* [Requirement]:
Once the line with "subtotal: 10721.20 -> 8150.60" is found in the data, output it and each following line exactly, up to and including the line with "total: 12768.88 -> 7285.06", and nothing before or after.

* [Version difference data]:

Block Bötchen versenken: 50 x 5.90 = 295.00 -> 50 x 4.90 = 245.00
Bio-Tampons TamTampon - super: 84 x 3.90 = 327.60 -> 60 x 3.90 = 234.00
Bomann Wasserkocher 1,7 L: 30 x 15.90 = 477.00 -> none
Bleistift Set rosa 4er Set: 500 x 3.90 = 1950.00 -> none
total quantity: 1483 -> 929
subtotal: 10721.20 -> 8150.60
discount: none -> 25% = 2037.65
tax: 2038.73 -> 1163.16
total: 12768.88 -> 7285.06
--
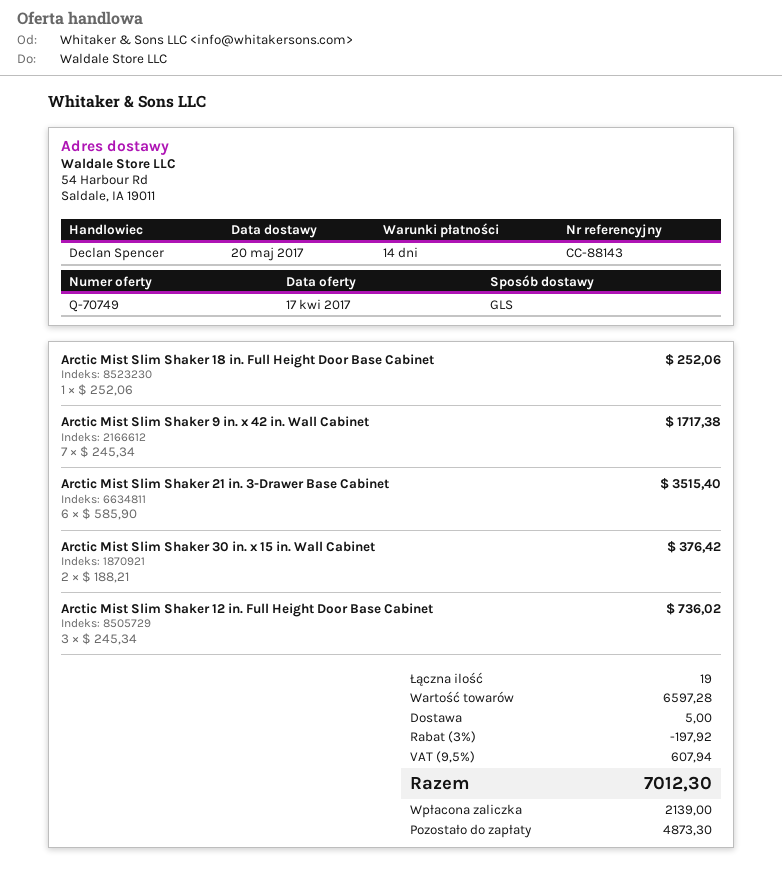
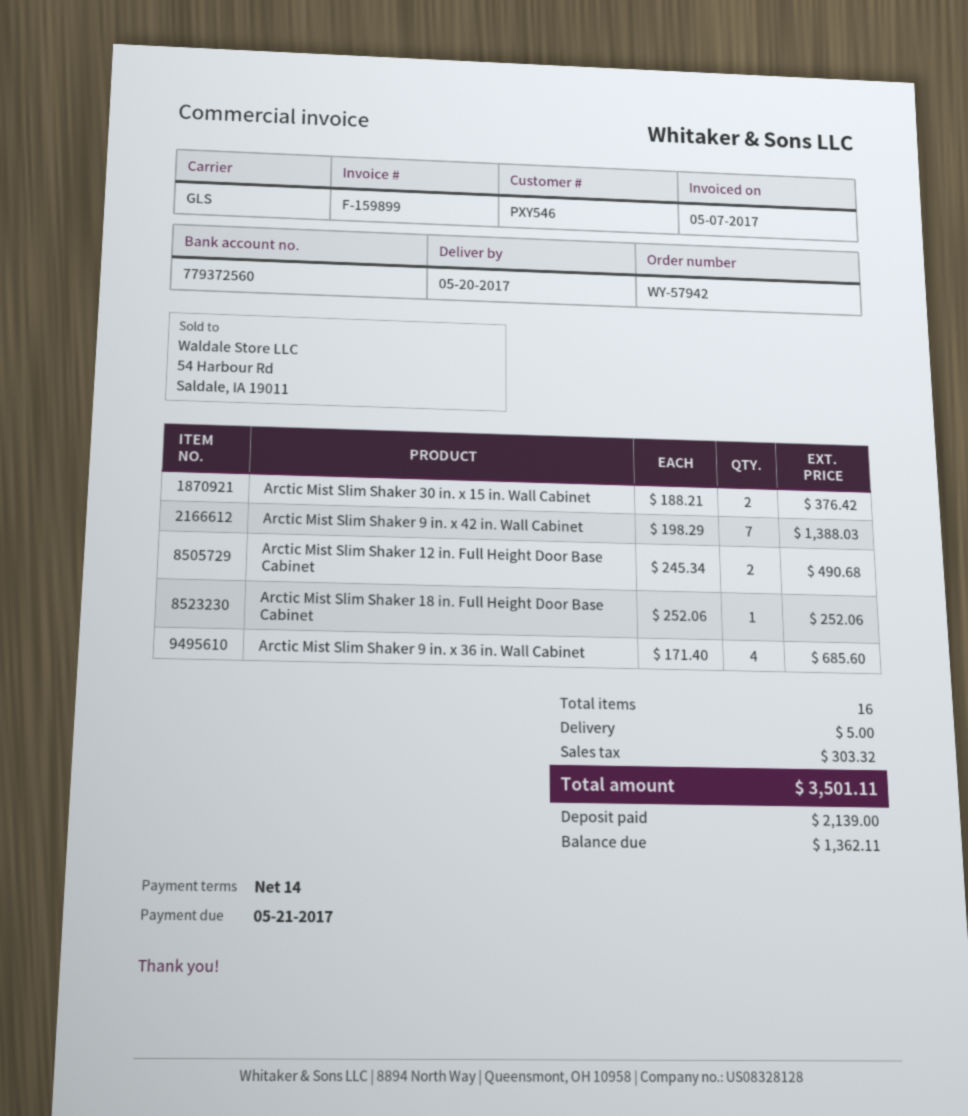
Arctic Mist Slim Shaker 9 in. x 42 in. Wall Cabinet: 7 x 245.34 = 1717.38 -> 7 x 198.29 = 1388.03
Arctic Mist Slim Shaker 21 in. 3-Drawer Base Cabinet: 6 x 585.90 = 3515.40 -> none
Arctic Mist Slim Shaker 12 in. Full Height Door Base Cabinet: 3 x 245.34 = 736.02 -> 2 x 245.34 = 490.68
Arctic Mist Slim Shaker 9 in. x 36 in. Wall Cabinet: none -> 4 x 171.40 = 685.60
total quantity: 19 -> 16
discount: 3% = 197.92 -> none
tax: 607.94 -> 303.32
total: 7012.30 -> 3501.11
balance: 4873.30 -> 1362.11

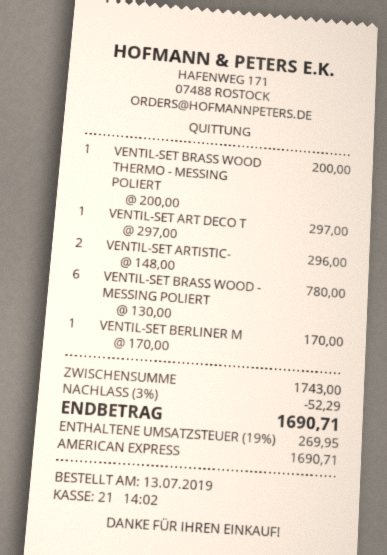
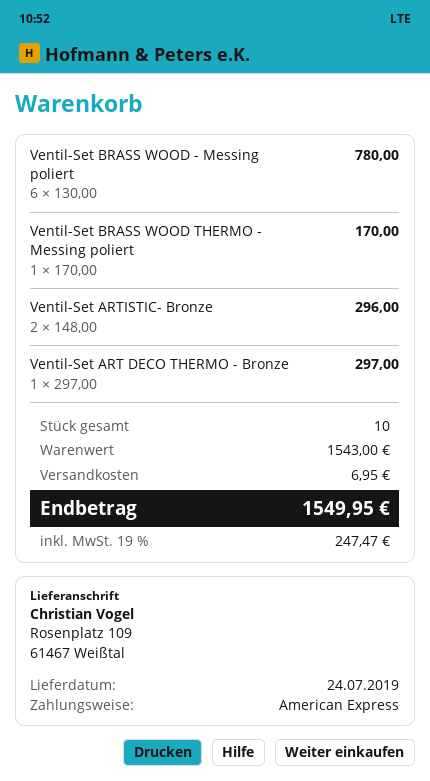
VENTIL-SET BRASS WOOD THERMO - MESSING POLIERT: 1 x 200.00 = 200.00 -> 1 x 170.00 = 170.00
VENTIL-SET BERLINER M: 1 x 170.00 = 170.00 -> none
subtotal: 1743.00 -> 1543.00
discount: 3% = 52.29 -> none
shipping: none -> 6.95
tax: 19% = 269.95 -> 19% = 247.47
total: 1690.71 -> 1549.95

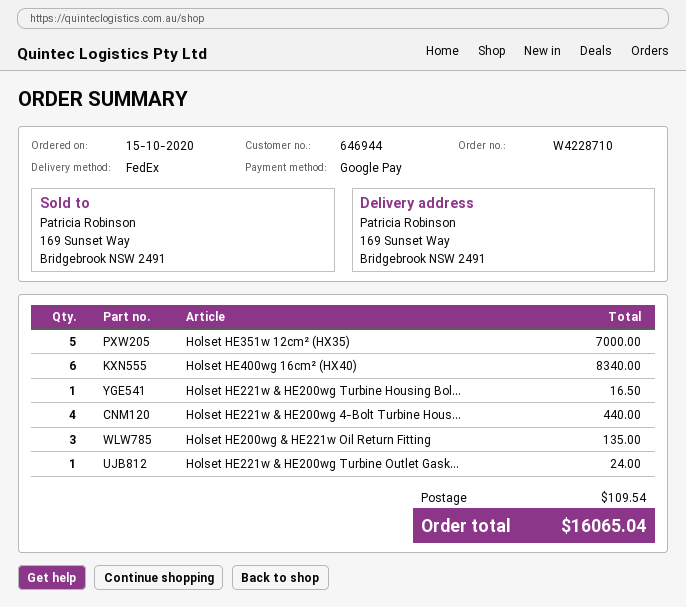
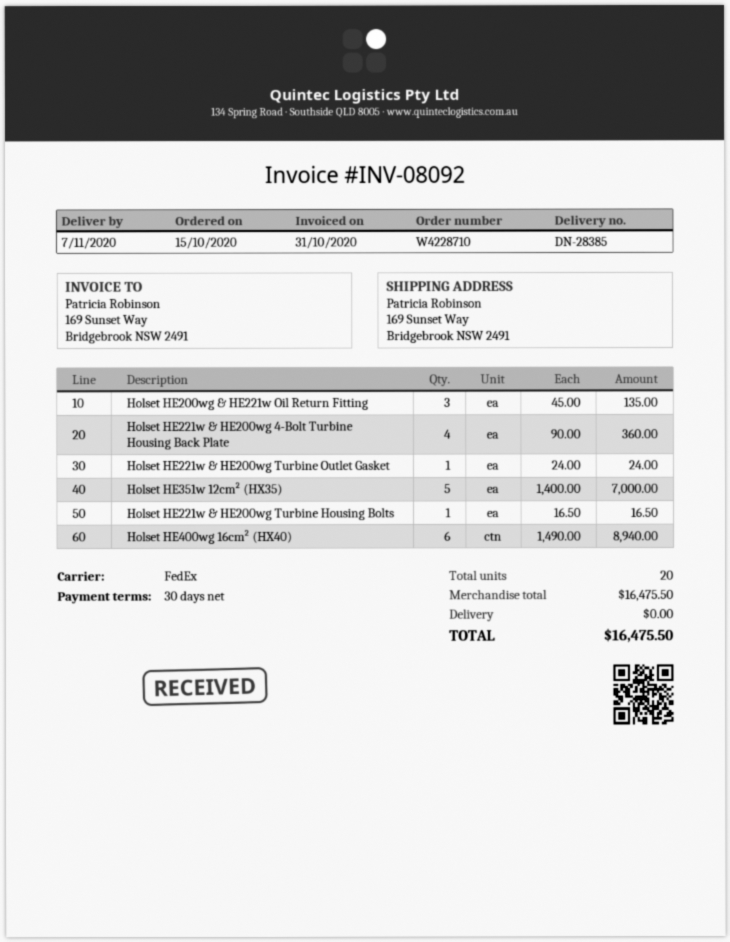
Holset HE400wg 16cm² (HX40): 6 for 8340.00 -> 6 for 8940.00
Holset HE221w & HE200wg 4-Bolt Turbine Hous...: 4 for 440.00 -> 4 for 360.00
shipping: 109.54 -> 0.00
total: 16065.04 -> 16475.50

* [The completed task]:
subtotal: 10721.20 -> 8150.60
discount: none -> 25% = 2037.65
tax: 2038.73 -> 1163.16
total: 12768.88 -> 7285.06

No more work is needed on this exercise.